The Black Star Passes
by John W. Campbell
 

Review by
Ron Grube
originally as three stories —
"Piracy Preferred" — Amazing Stories, June 1930
"Solarite" — Amazing Stories, November 1930
"The Black Star Passes" — Amazing Stories Quarterly, Fall 1930

Fantasy Press
Reading, Pennsylvania; 1953

254 pages

January 2002

  

The Twenty-Second century, viewed from 1930: giant propeller-driven aircraft carrying two thousand passengers across the country at 500-plus miles an hour, progressing to molecular-motion drives run by solar heat, to interplanetary voyages and war with Venus, to an "invasion" by a rogue star crossing the solar system. Few authors could maintain this pace and still make an interesting story, not just bare bones and action. John W. Campbell was one.

The Black Star Passes is the first of a science fiction trilogy dubbed the Arcot-Morey-Wade series after its central characters. The other books are Islands of Space and Invaders from the Infinite. The Black Star Passes was originally published in Amazing Stories as three shorter stories: "Piracy Preferred", "Solarite", and "The Black Star Passes", and the book is divided into these sections.
  

Richard Arcot is the nation's leading physicist, only recently supplanting his father, also a great scientist-inventor. Robert Morey, a brilliant mathematician who complements Arcot's genius, is the son of a transcontinental airline owner and Arcot's best friend. Wade is a chemistry genius who turns to air piracy in the first section of the book. Cured of his mental imbalance, he teams up with Arcot and Morey on their adventures. Surely it isn't a coincidence that the heroes are all young, technically-oriented men. Campbell himself was only about 20 years old when this book was written, and still an engineering student. Politically correct types will object to the very manly story lines and the total absence of women, children, and political agendas. To me, it just keeps the story moving along faster. There's plenty of newer literature out there if I, or anyone, wants mushier reading.
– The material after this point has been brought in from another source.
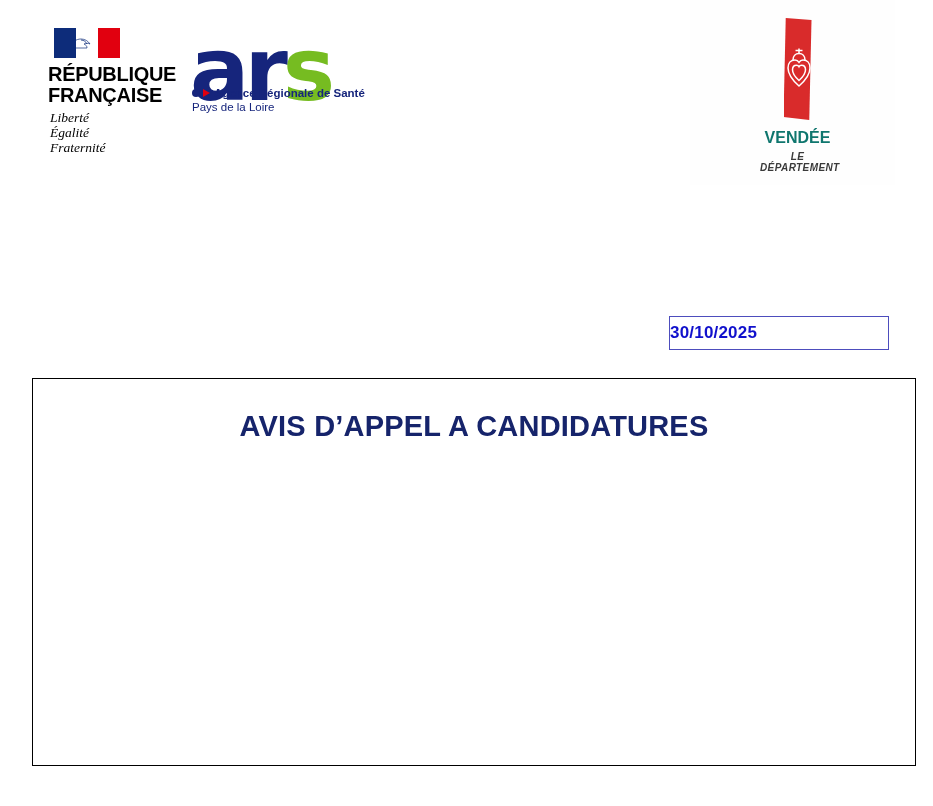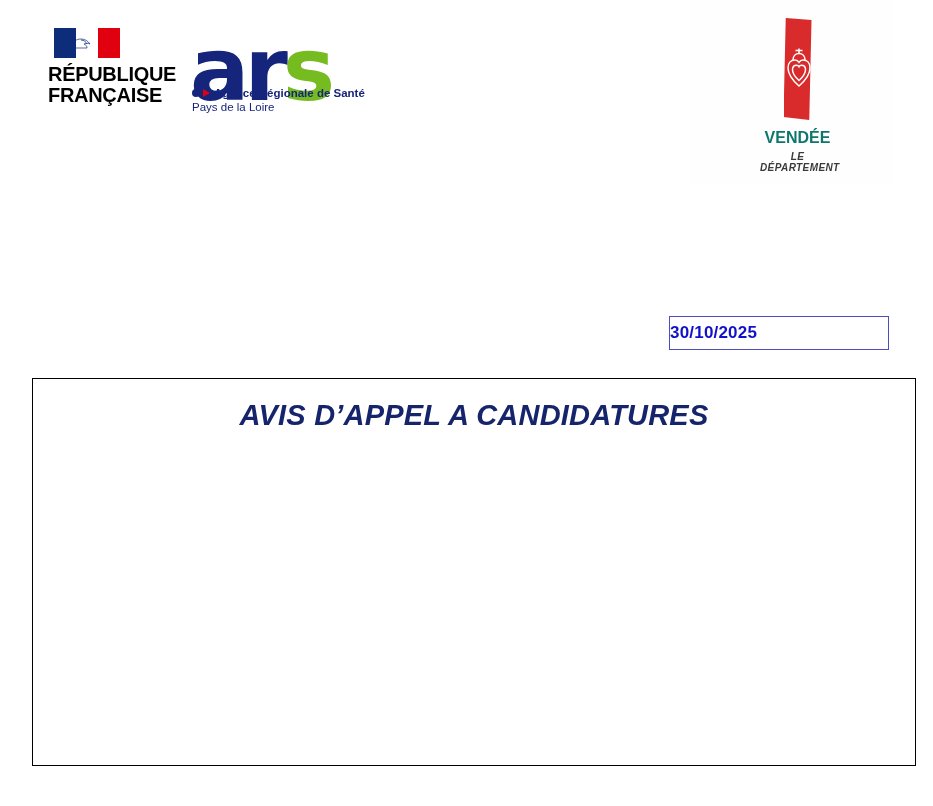"Liberté" div.rf-motto { html: none -> <div> <div>Liberté</div> <div>Égalité</div> <div>Fraternité</div> </div> }
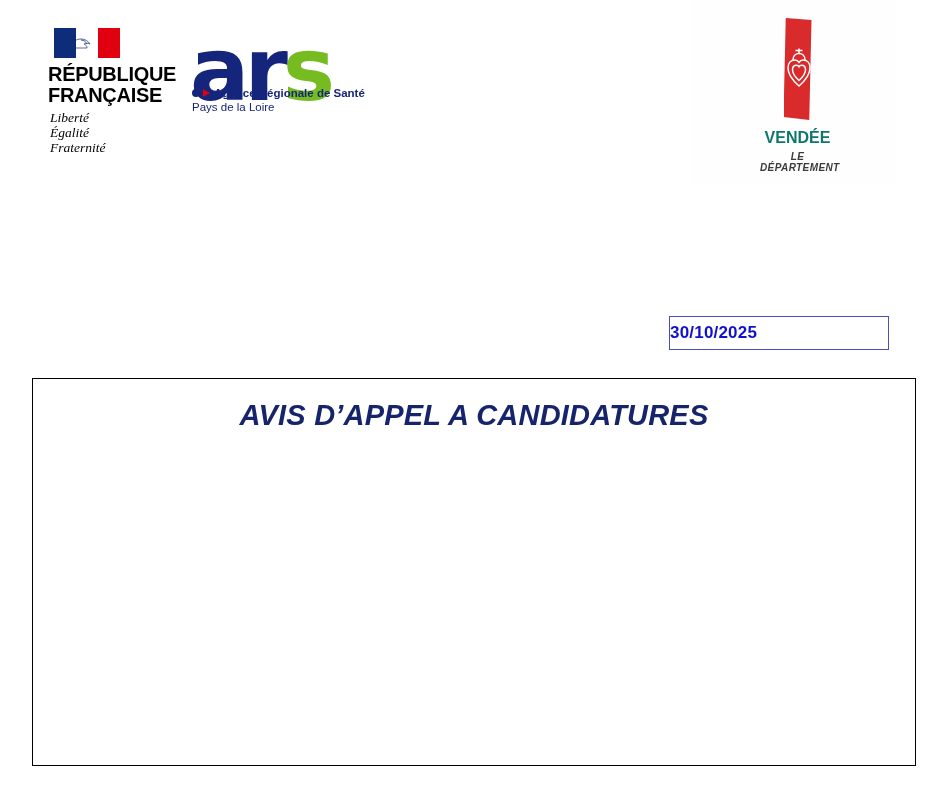"AVIS D’APPEL A CANDIDATURES" .main-title { font-style: italic -> none; margin-top: 20px -> 31px }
From the introduction by John W. Campbell:

These early science-fiction tales explored the Universe; they were probings, speculations, as to where we could go. What we could do.

They had a reach and sweep and exuberance that belonged.

They were fun, too...
  

The book opens with a million-dollar securities robbery from one of the huge transcontinental aircraft, involving an invisible pirate, suspended-animation gas, and landing a rocket-powered glider atop the monster plane. Hang on though, this is only in the first handful of pages. From here it really starts to move! Arcot and Morey figure out what's happening and proceed to invent a whole new drive system-molecular motion-mostly just to catch the pirate. Of course, it's no problem for Arcot to solve the invisibility scheme, too. One of my all time favorite scenes involves dinnertime with Arcot, senior, and Morey, senior. Arcot, junior says he will be a little late, walks in invisibly, and plays a little prank on the older men:

[Morey, junior:] "Look over there!"

The men turned with one accord toward the opposite end of the room, looked, and seeing nothing particularly unusual, glanced back rather puzzled. What they then saw, or better, failed to see, puzzled them still more. Morey had disappeared!

"Why-why where-ohhh! Quick work, Dick!" The senior Arcot began laughing heartily, and as his astonished and curious companions looked toward him, he stopped and called out, "Come on, Dick! We want to see you now. And tell us how it's done!"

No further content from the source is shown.